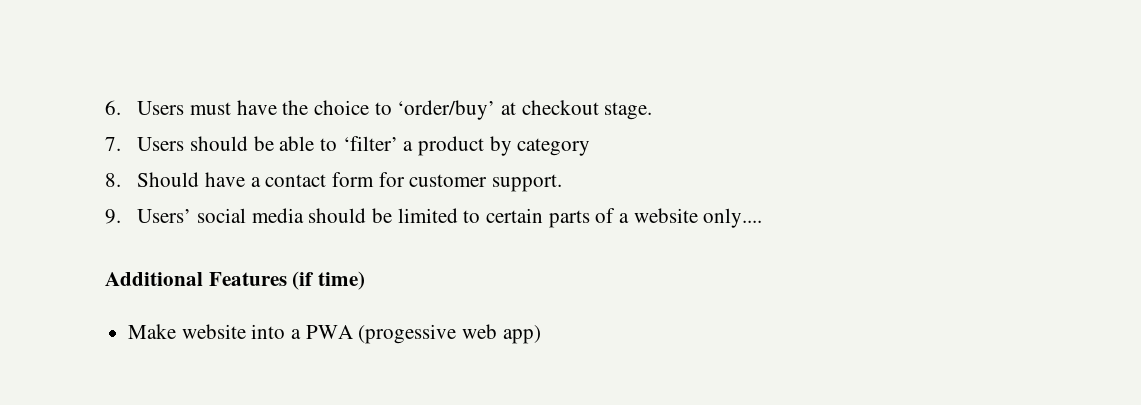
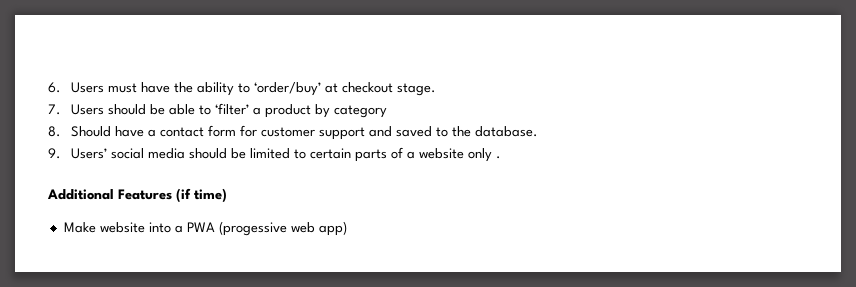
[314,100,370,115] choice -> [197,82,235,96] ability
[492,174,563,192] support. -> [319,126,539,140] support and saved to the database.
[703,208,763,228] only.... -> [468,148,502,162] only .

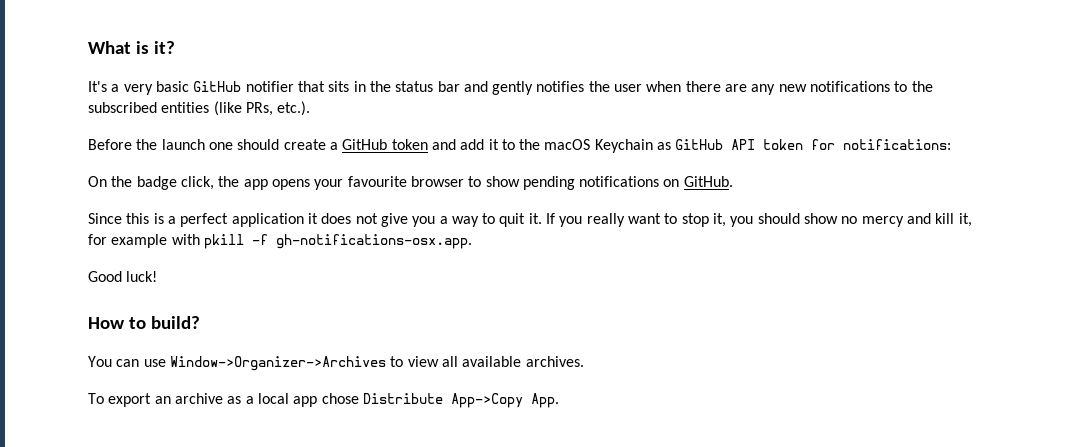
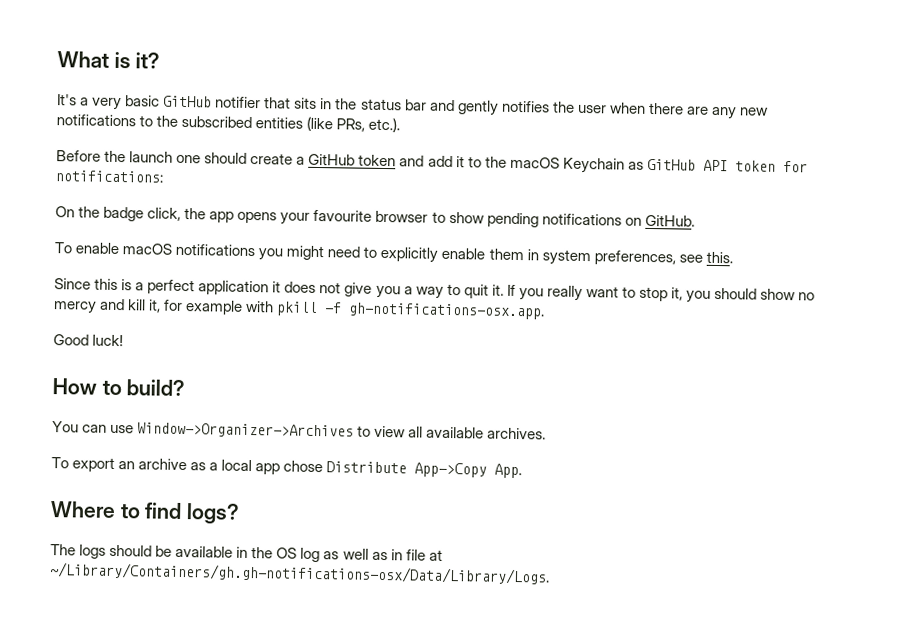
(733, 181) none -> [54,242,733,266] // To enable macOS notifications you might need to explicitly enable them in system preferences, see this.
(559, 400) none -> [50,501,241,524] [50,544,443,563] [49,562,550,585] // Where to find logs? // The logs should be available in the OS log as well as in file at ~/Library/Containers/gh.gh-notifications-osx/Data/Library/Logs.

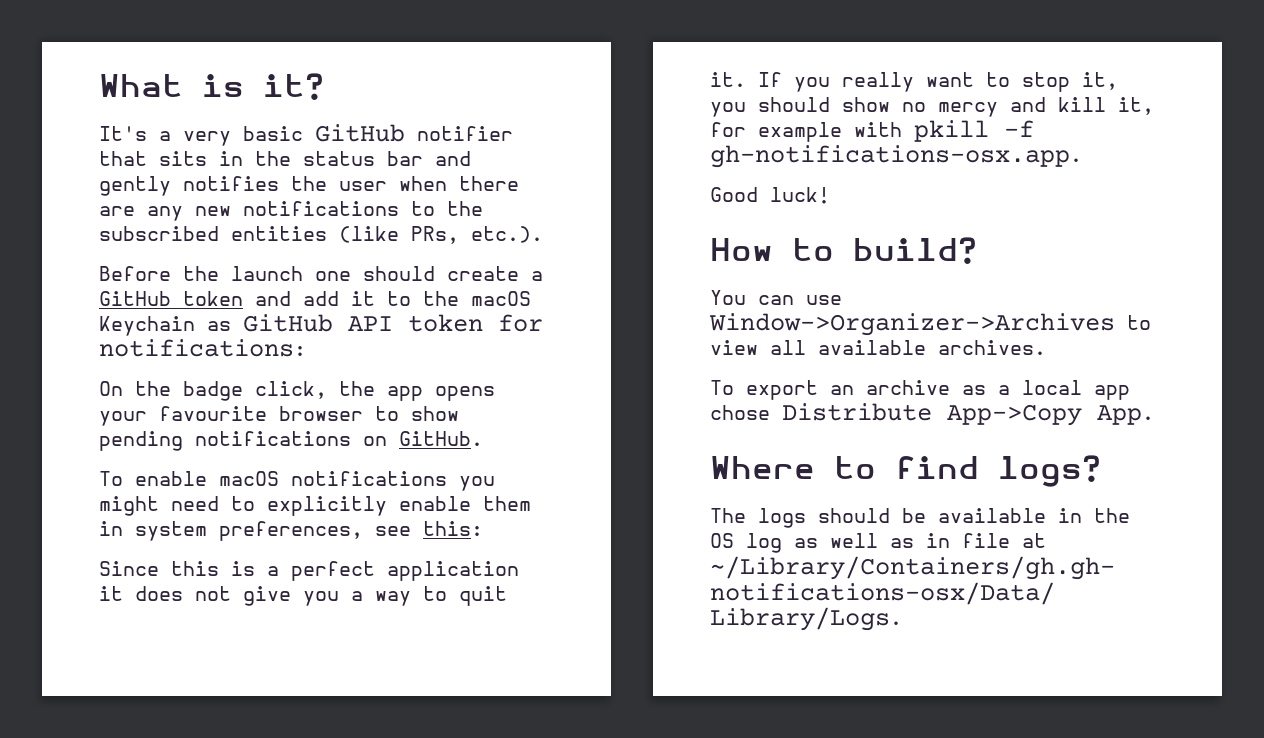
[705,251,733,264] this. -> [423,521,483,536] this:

---------------

Look through the entries above. Extract each line with the word "notifications".

> _Exercise output_
(733, 181) none -> [54,242,733,266] // To enable macOS notifications you might need to explicitly enable them in system preferences, see this.
(559, 400) none -> [50,501,241,524] [50,544,443,563] [49,562,550,585] // Where to find logs? // The logs should be available in the OS log as well as in file at ~/Library/Containers/gh.gh-notifications-osx/Data/Library/Logs.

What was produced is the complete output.